Jesús Federico Reyes-Heroles González Garza is a Mexican economist and politician. He is a member of PRI and co-founder and executive president of "Grupo de Economistas y Asociados" (GEA), a consulting firm that has become the first independent organization dedicated to political and economic analysis. He holds a B.A. in Economics from ITAM and a Ph.D. in Economics from MIT.

Career
He studied Economics in Mexico and abroad, has entered the public sector when President Ernesto Zedillo chose him as Secretary of Energy in 1997 and left office when he was appointed Ambassador of Mexico in the United States until 2000.

Economist Autonomous Technological Institute of Mexico, and studied law at the UNAM.

PhD in Economics from the Massachusetts Institute of Technology.

In 2006 he publicly expressed his opposition to the nomination of the PRI Roberto Madrazo and support the candidate of the National Action Party for President of Mexico, Felipe Calderon Hinojosa, without renouncing his membership in the PRI, along with other former members of the Cabinet of Ernesto Zedillo as Luis Genaro Borrego Estrada and Téllez, who did leave the ranks of the tricolor.

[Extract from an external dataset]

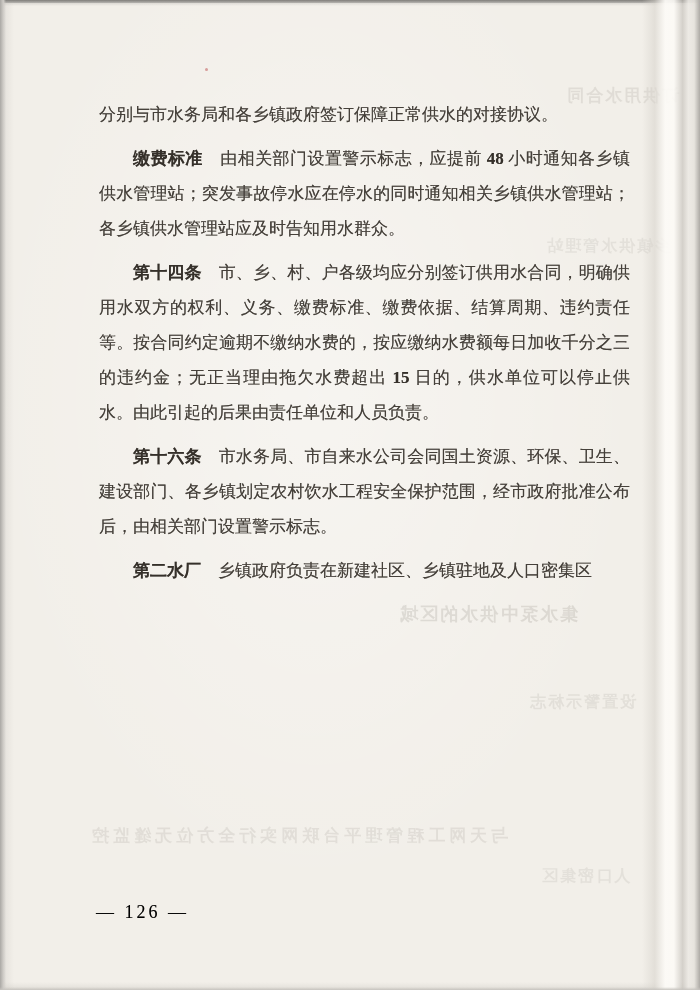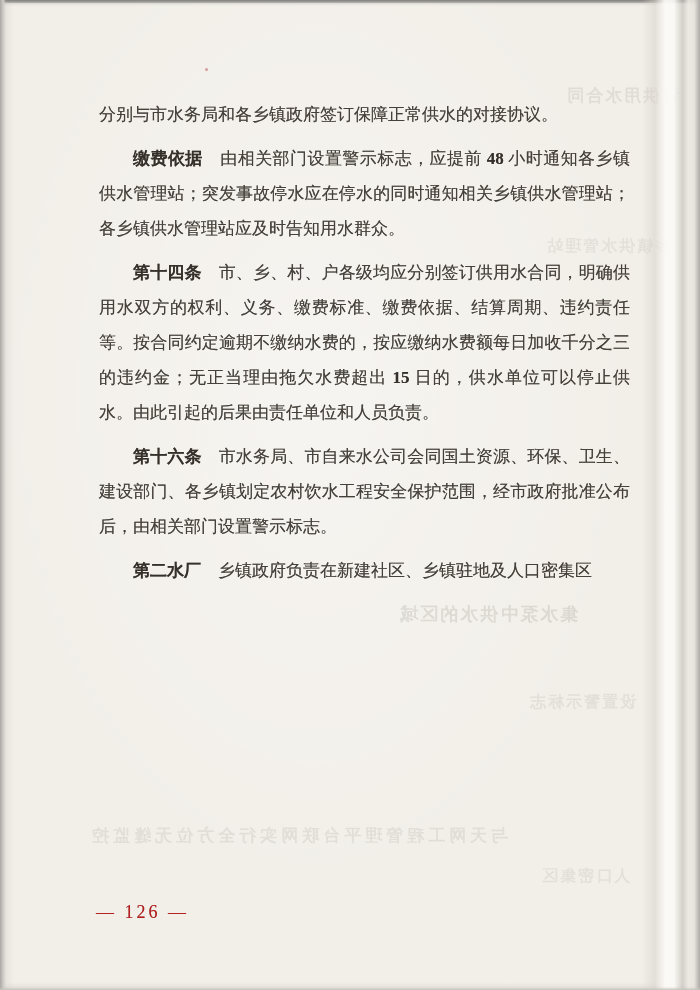"缴费依据" span.b { text: 依据 -> 标准 }
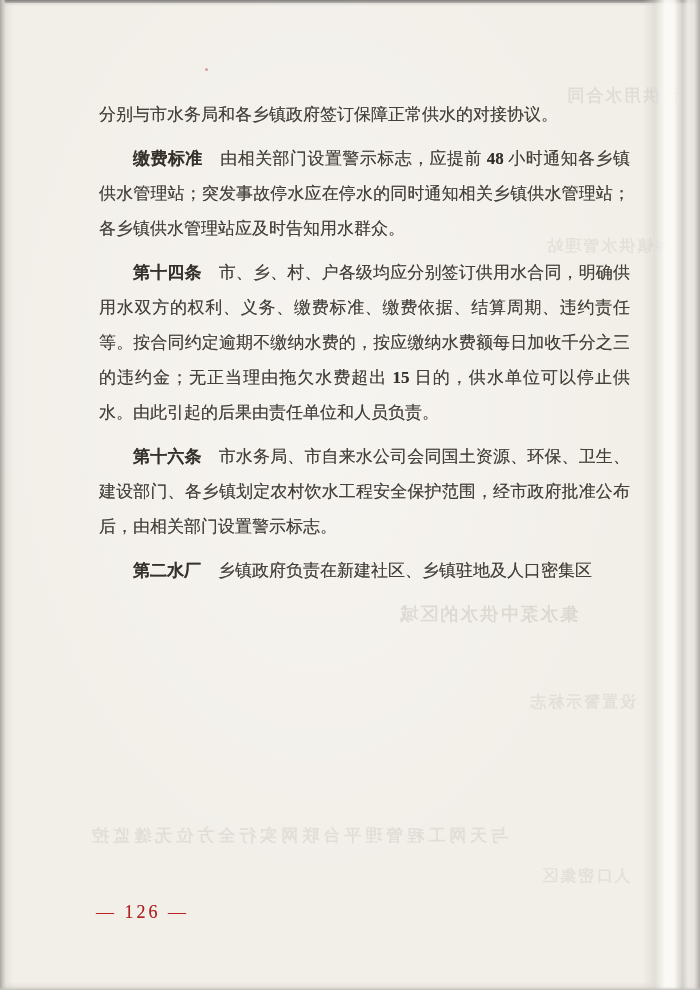"— 126 —" .page-number { color: #b91c1c -> #000000 }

In December 1994 he was nominated Director-General of the Banco Nacional de Obras y Servicios Públicos (BANOBRAS), the development bank for infrastructure. After this, he became Secretary of Energy in the Cabinet of President Ernesto Zedillo where he was also President of the Board of several governmental companies such as PEMEX, CFE and LyFC. Then he was appointed Mexican Ambassador to the United States from October 1997 to November 2000.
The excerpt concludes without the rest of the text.